白ゆき姫殺人事件

中村義洋、2014。ワイドショーやツイッターの人間描写におもしろいものなどあるわけがない。そしてこの映画はよくありがちな、しがらみまみれの女同士の関係の物語だ。最後のどんでん返し的な展開すら想像を超えるものではない。この映画のおもしろさはその女同士のしがらみや、ミステリーが解き明かされていく過程にある。ツイッターはもちろん主役がいないわけだし、テレビですら主役の綾野剛は使えないただの出来損ないだ。生瀬勝久の存在は無責任さの象徴のようだった。その無責任さは、振り返られる井上真央の人生すべてにどどっと押し寄せてくる。その無責任さがトリガーとなって撃たれる人がいる、というような構造をこの映画は全般を通じて持っている。警察が出てこないのもいい。この映画は無責任さのディストピアなのだから。もし警察を無責任に仕立てようとすればそれには責任が必要になってしまう。
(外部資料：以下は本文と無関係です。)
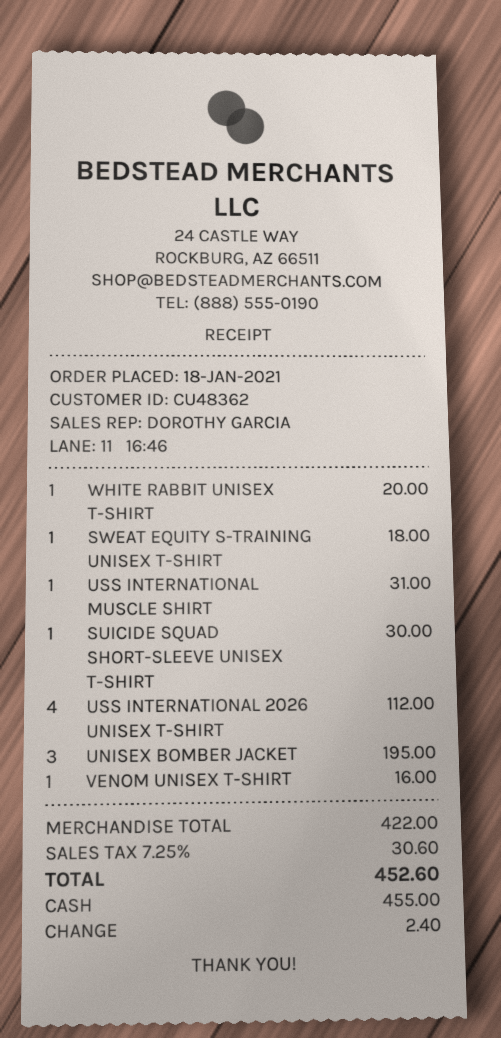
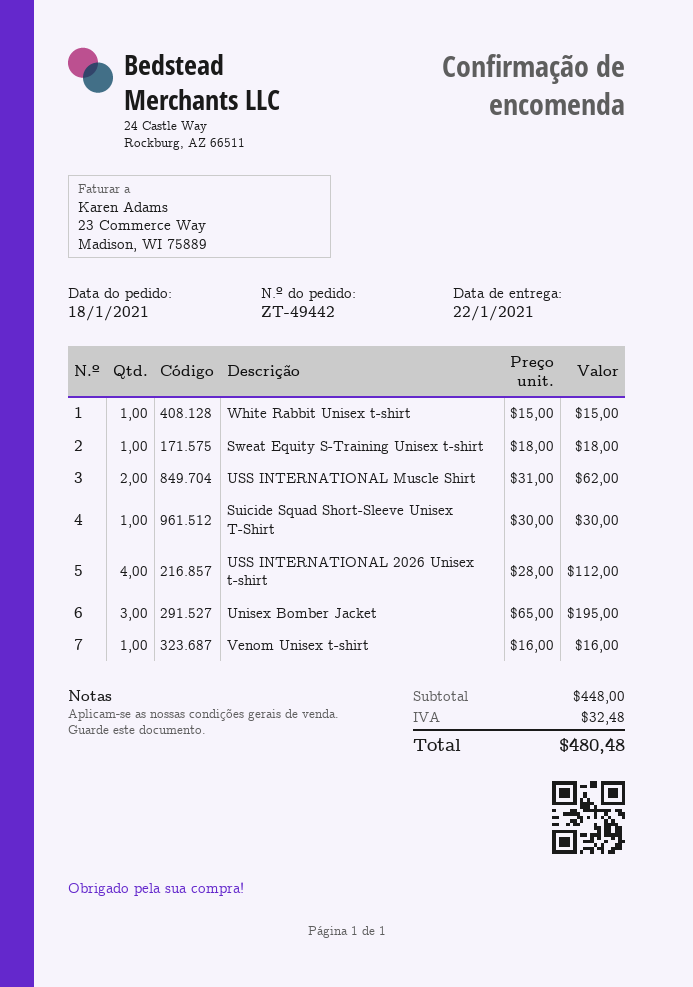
WHITE RABBIT UNISEX T-SHIRT: 1 for 20.00 -> 1 for 15.00
USS INTERNATIONAL MUSCLE SHIRT: 1 for 31.00 -> 2 for 62.00
subtotal: 422.00 -> 448.00
tax: 30.60 -> 32.48
total: 452.60 -> 480.48

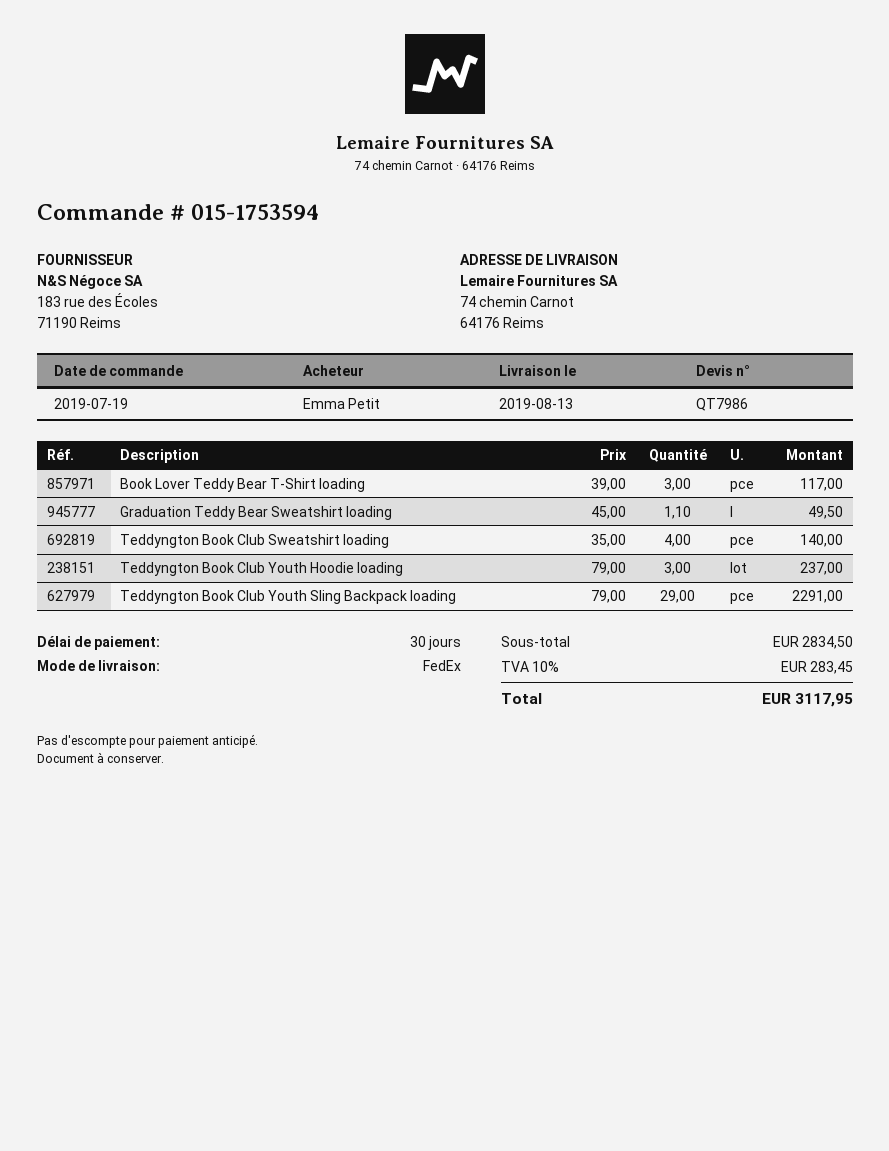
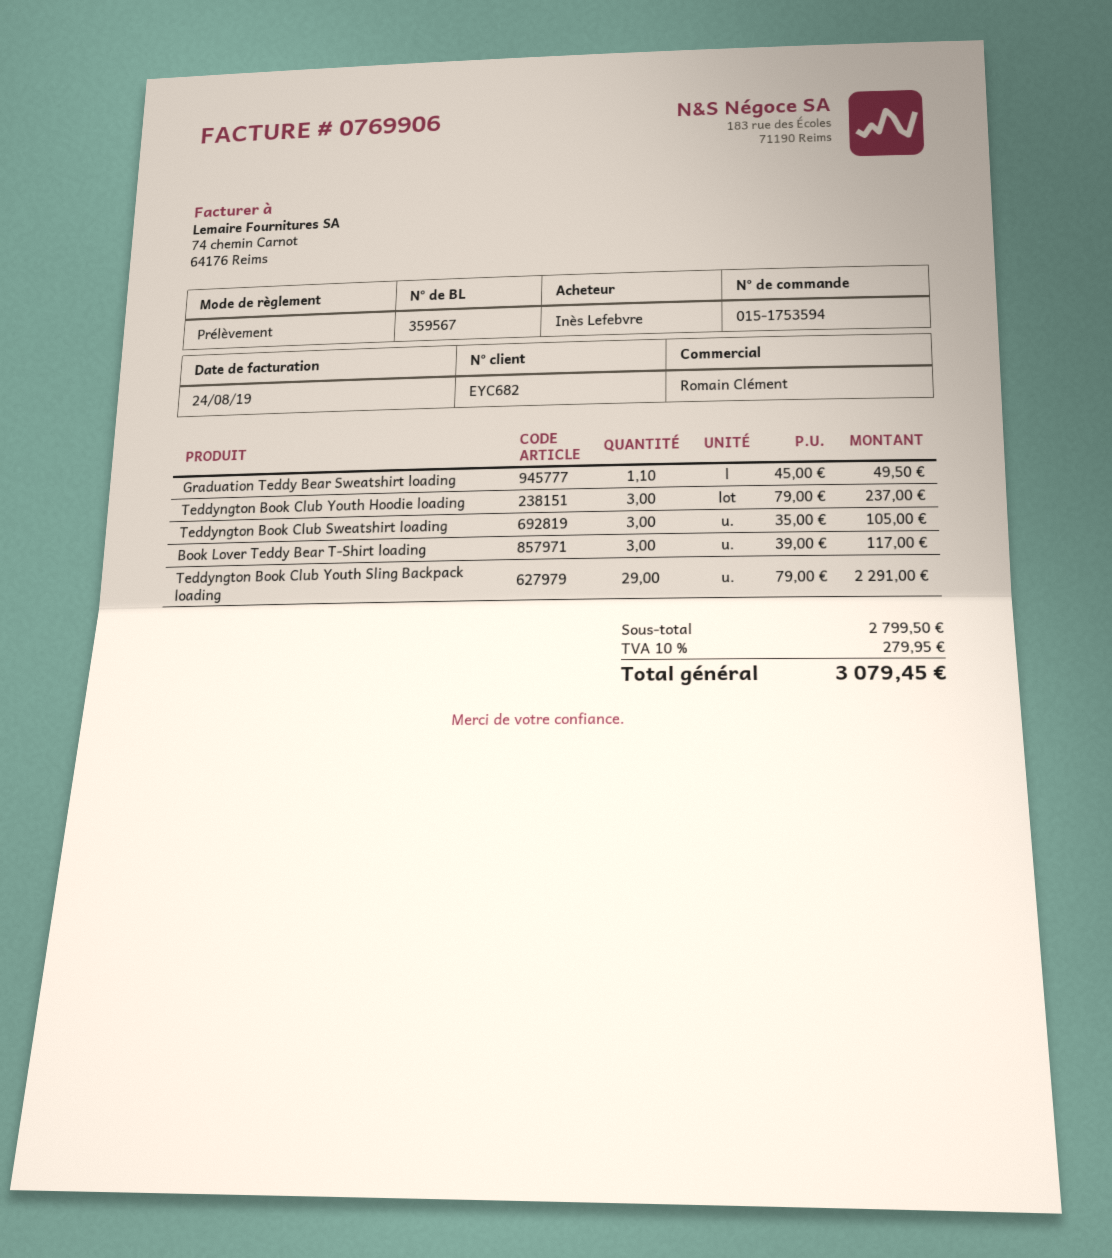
ordered by: Emma Petit -> Inès Lefebvre
Teddyngton Book Club Sweatshirt loading: 4 x 35.00 = 140.00 -> 3 x 35.00 = 105.00
subtotal: 2834.50 -> 2799.50
tax: 10% = 283.45 -> 10% = 279.95
total: 3117.95 -> 3079.45

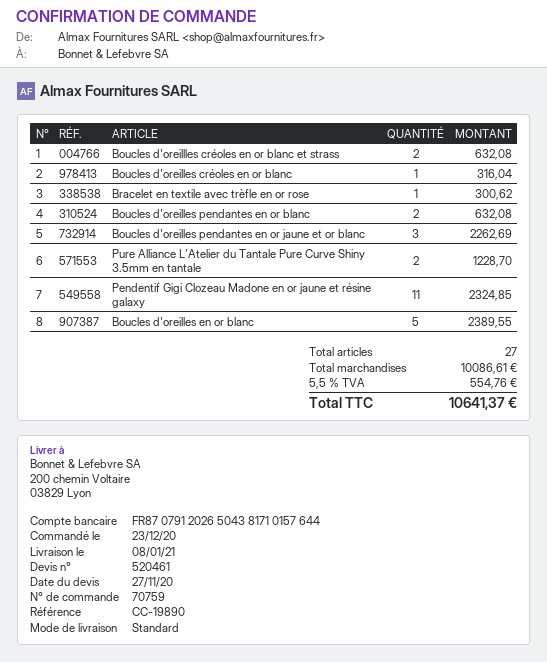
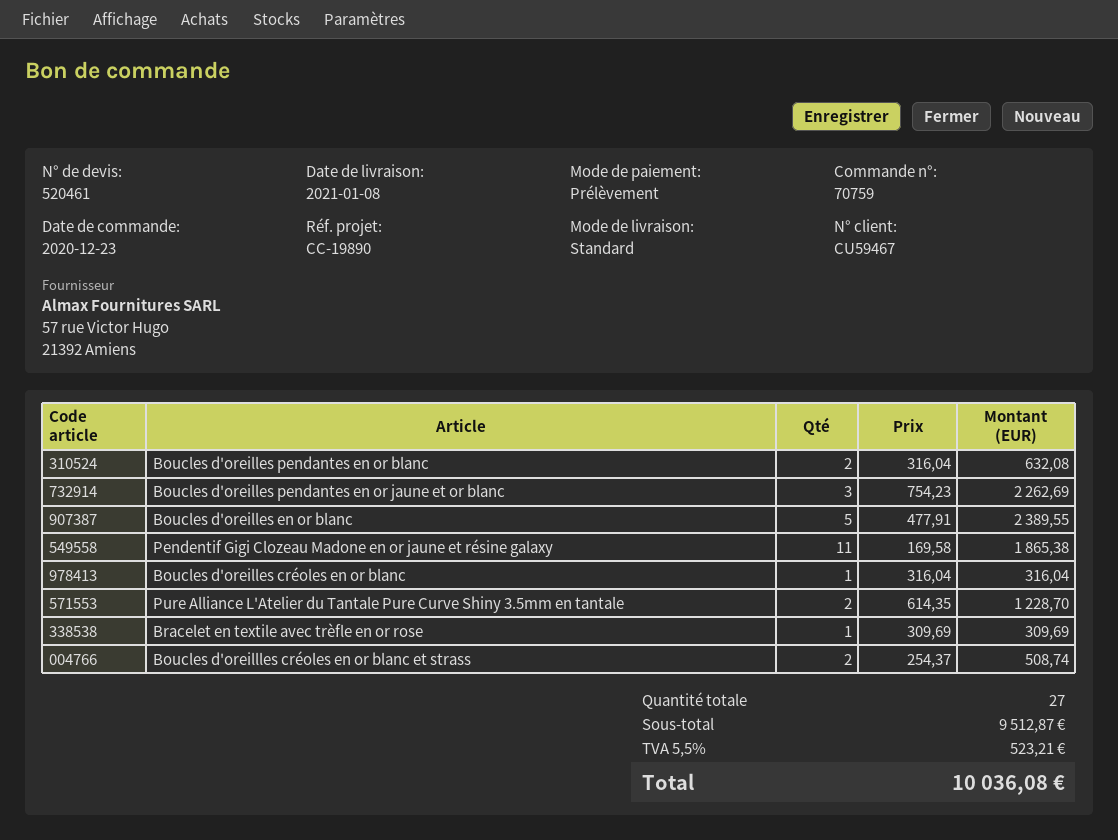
Boucles d'oreillles créoles en or blanc et strass: 2 for 632.08 -> 2 for 508.74
Bracelet en textile avec trèfle en or rose: 1 for 300.62 -> 1 for 309.69
Pendentif Gigi Clozeau Madone en or jaune et résine galaxy: 11 for 2324.85 -> 11 for 1865.38
subtotal: 10086.61 -> 9512.87
tax: 5.5% = 554.76 -> 5.5% = 523.21
total: 10641.37 -> 10036.08

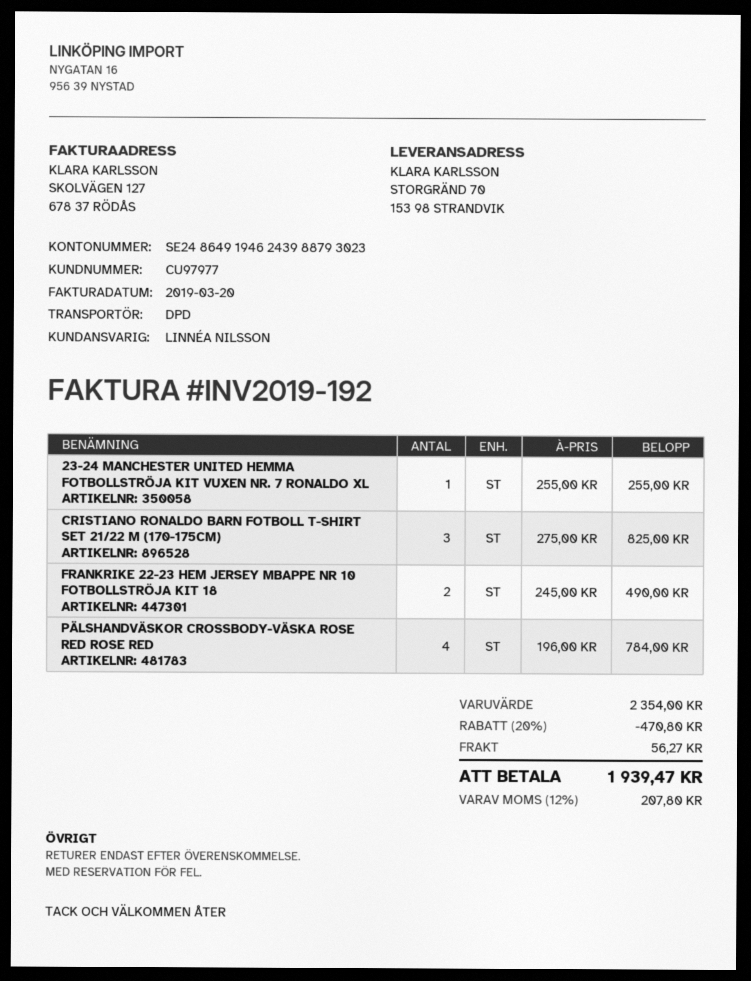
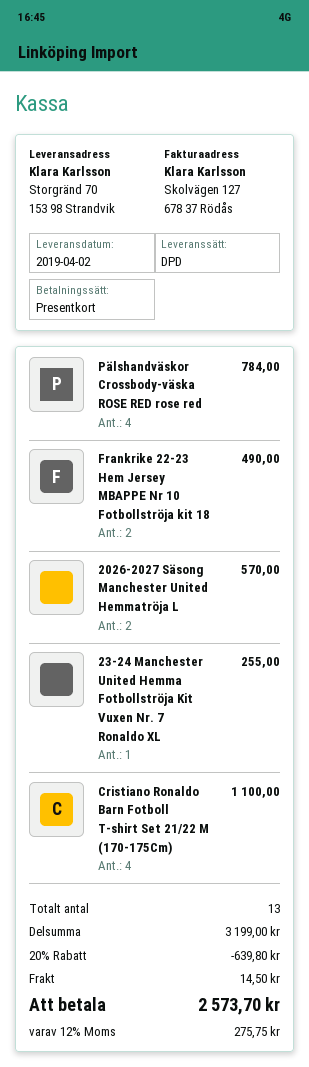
CRISTIANO RONALDO BARN FOTBOLL T-SHIRT SET 21/22 M (170-175CM): 3 for 825.00 -> 4 for 1100.00
2026-2027 Säsong Manchester United Hemmatröja L: none -> 2 for 570.00
subtotal: 2354.00 -> 3199.00
discount: 20% = 470.80 -> 20% = 639.80
shipping: 56.27 -> 14.50
tax: 12% = 207.80 -> 12% = 275.75
total: 1939.47 -> 2573.70

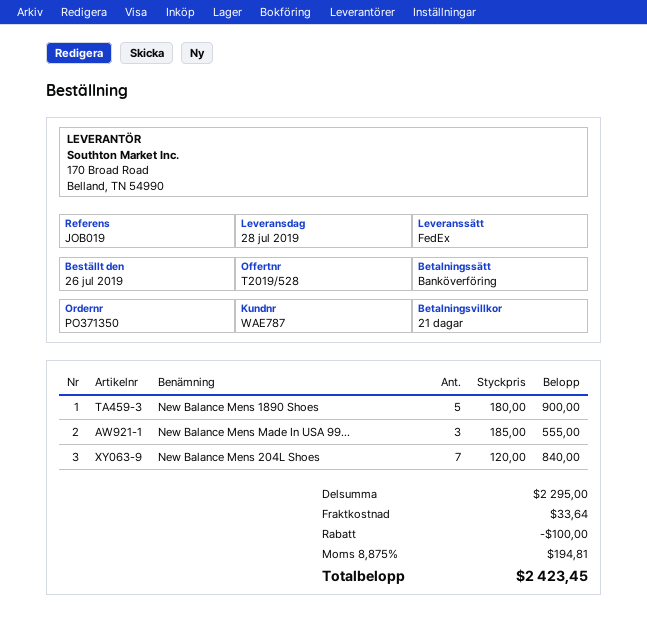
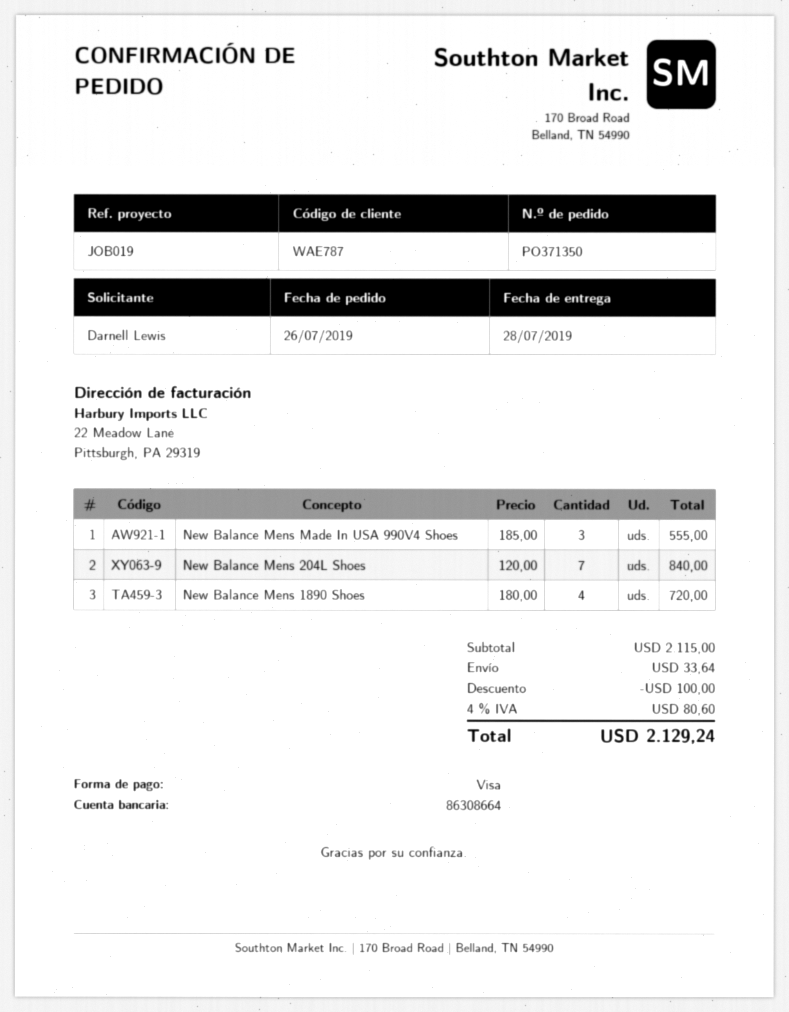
payment method: bank transfer -> Visa
New Balance Mens 1890 Shoes: 5 x 180.00 = 900.00 -> 4 x 180.00 = 720.00
subtotal: 2295.00 -> 2115.00
tax: 8.875% = 194.81 -> 4% = 80.60
total: 2423.45 -> 2129.24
この映画はとことん無責任にトリガーを引いて撃つような言動が繰り返されなければならないのだ。そうした言動にまみれてからのラストの火の持つ威力が凄まじい。実際こういう世界はディストピアよりも現実世界に近いと思う。そういう危険な現実に有名女優たちが平然と無責任に登場しているのが素晴らしく、ドキュメンタリーの手法を敢えて強調せずに描いているのもまた素晴らしい。あ、そういえば、という有名女優が何人も出ていた。ただミステリーやサスペンスとしてのドキドキは少なく、その分ドキドキせずにのんびり見られるのだが、もう少し演出でもカメラいいからドキドキしたかった。90点。